Da der unbändige Ehrgeiz ein steter Begleiter in meinem Leben ist und ich meine bestehende Marathonzeit pulverisieren möchte, nehme ich es aber wohl oder übel in Kauf bei –10 Grad meine Runden zu drehen und mir aufgrund dessen Herpes einzufangen, laufe mittwochs nach der Arbeit und seit neuem auch noch dienstags vorher, trainiere zusätzlich zwei Mal pro Woche Hockey und hab mit dem Freitag meinen einzigen freien Tag in der Woche, der mehr und mehr zum Heiligtum wird.
Seit letzter Woche trainiere ich nun nach einem auf mich zugeschnittenen Plan, welchen ich als Motivator an den Kühlschrank geklebt habe und mich jeden Tag darüber freue ein Häkchen setzen zu können. Großartig! Fazit nach der ersten Woche: 45 km laufen und zwei Mal Hockeytraining. Ich fühle mich gut dabei, doch habe ich eins wirklich unterschätzt: sich parallel zu einem Vollzeitjob auf dieses Spektakel vorzubereiten. Der Zeitplan ist eng, man ist wenig zu Hause und kommt aus dem Sportwäschewaschen fast nicht mehr raus.
Weitere nicht so schöne Begleiterscheinungen sind die bereits oben erwähnte Dunkelheit sowohl morgens als auch abends, man bekommt Druckstellen von der Stirnlampe und man ist aufgrund des zahlreichen zusätzlichen Equipments wie Warnweste, Lichtschuhclips, Leuchtarmbänder, Handschuhe und Mütze nicht mal eben in 3 min in die Sportklamotten gesprungen und läuft einfach los. Das ist im Sommer doch schon einfacher, doch auch das sind keine Ausreden es nicht zu tun. Also geht es weiter. Noch 11 Wochen bis zum Marathon, noch 8 Wochen bis zum Halben in Berlin und noch 9 bis zum Halben in Cuxhaven. Es ist aufregend, anstrengend, zermürbend, kraftraubend und doch auch so unglaublich cool, weil es den Willen trainiert und man dem eigenen Schweinehund überheblich den Mittelfinger zeigen darf.
Wenn man sich auf einen Frühjahrsmarathon vorbereitet, bereitet man sich zwar körperlich genauso vor wie auf einen Herbstmarathon, doch für den Kopf tut man um Längen mehr. Bei schönem, warmen Wetter im Sommer laufen kann ja jeder…

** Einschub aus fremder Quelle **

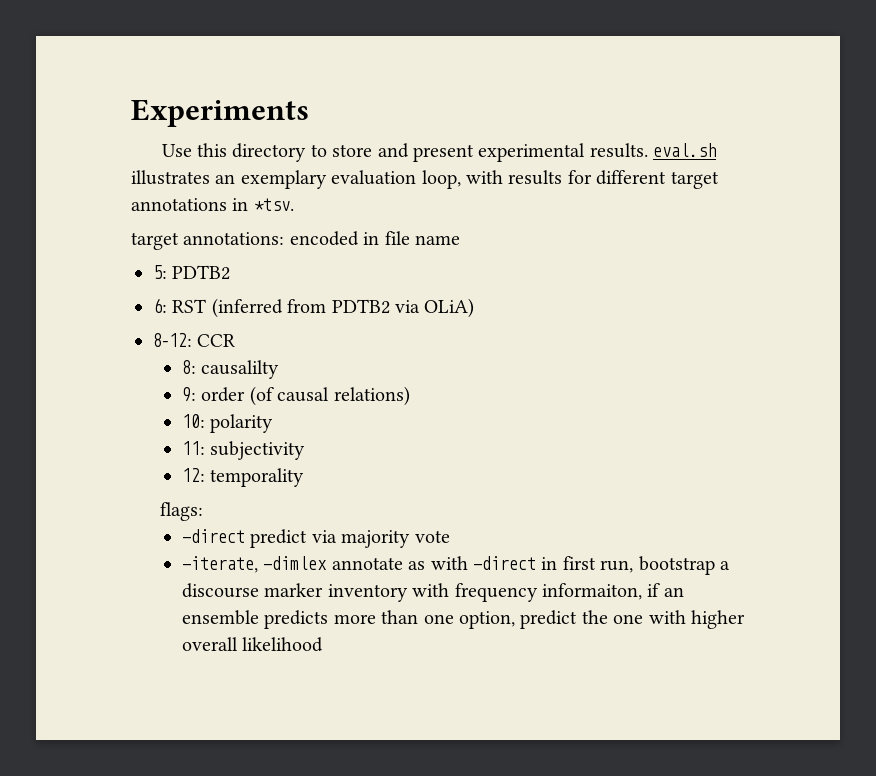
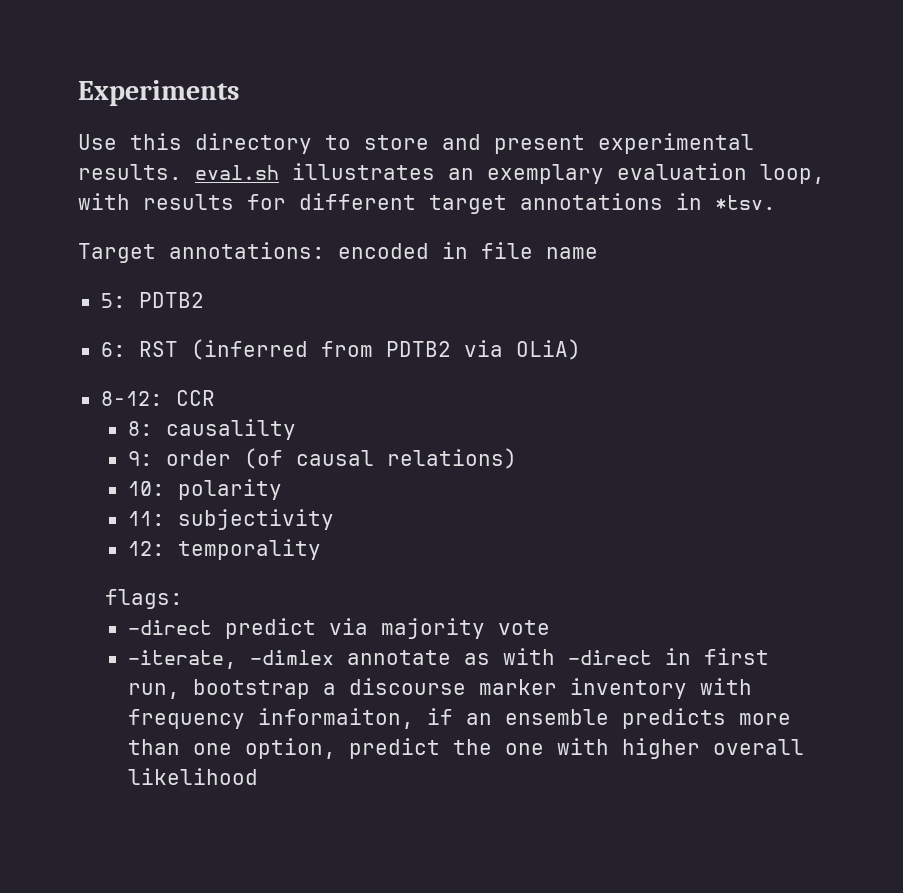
[131,232,179,250] target -> [78,243,156,263] Target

Aber auch hier im Norden kommt im Winter mal die Sonne raus und wenn es soweit ist und ich die Möglichkeit habe, bin ich die Erste, die die Laufschuhe schnürt und losläuft. Entlang der Hunte sind solche Sonnentage besonders schön, da geraten all die kalten, eisigen und windigen Tage in Vergessenheit, obwohl die momentan noch so sehr in der Überzahl sind. Doch das wird sich ändern und dann ist der Kopf stark genug für die blaue Linie in Hamburg.